Tuesday, September 1, 2015

TOMATOES!!! A description of all kinds for next year's planting


We are all waiting for the beginning of the yearly flood of tomatoes-for sauces, salads, even jams and jellies. It won't be long now, we are near the peak of August.

 
We plant in late May-early June. Then we wait and water --- aiming for the taste of the year, that luscious moment.


Tomatoes are the most popular vegetable grown ( but--isn’t it a fruit? Yes, but U.S. courts ruled it as a vegetable , for commercial reasons.) Click on the links below and see the story behind each tomato variety. I assembled a lot of different sites, each offering you a special knowledge about tomatoes.
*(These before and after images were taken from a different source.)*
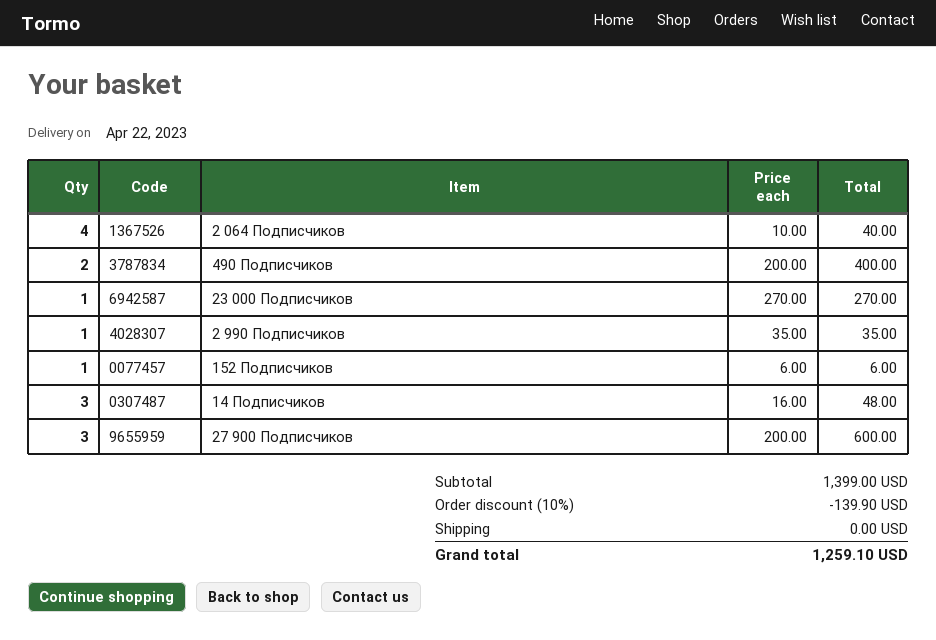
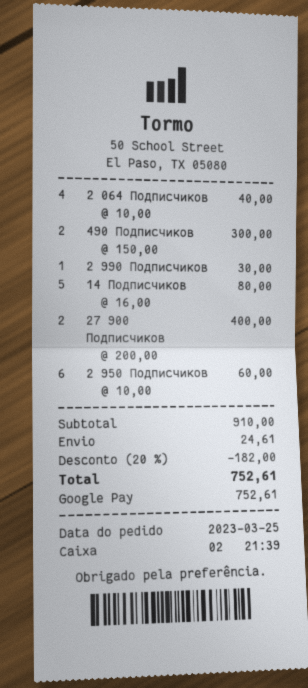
490 Подписчиков: 2 x 200.00 = 400.00 -> 2 x 150.00 = 300.00
23 000 Подписчиков: 1 x 270.00 = 270.00 -> none
2 990 Подписчиков: 1 x 35.00 = 35.00 -> 1 x 30.00 = 30.00
152 Подписчиков: 1 x 6.00 = 6.00 -> none
14 Подписчиков: 3 x 16.00 = 48.00 -> 5 x 16.00 = 80.00
27 900 Подписчиков: 3 x 200.00 = 600.00 -> 2 x 200.00 = 400.00
2 950 Подписчиков: none -> 6 x 10.00 = 60.00
subtotal: 1399.00 -> 910.00
discount: 10% = 139.90 -> 20% = 182.00
shipping: 0.00 -> 24.61
total: 1259.10 -> 752.61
Rutgers University has been confirming the favorites by holding Tomato
Tasting Festivals in August for the last few years, inspired by the re-introduction of the Ramapo Tomato.



The most popular Heirloom Tomatoes were in three categories. The Largest favorites were
Cherokee Purple, Mortgage Lifter, Hawaiian Pineapple, and Prudent’s Purple.



Medium-sized favorites were Eva Purple Ball, Arkansas Traveler, Box Car Willie, Lemon Boy, Costoluto, Ramapo, Brandywine Red, and Green Zebra. And the Cherry Size Small Heirloom Favorites were Snow White, Isis Candy, and Yellow Pear.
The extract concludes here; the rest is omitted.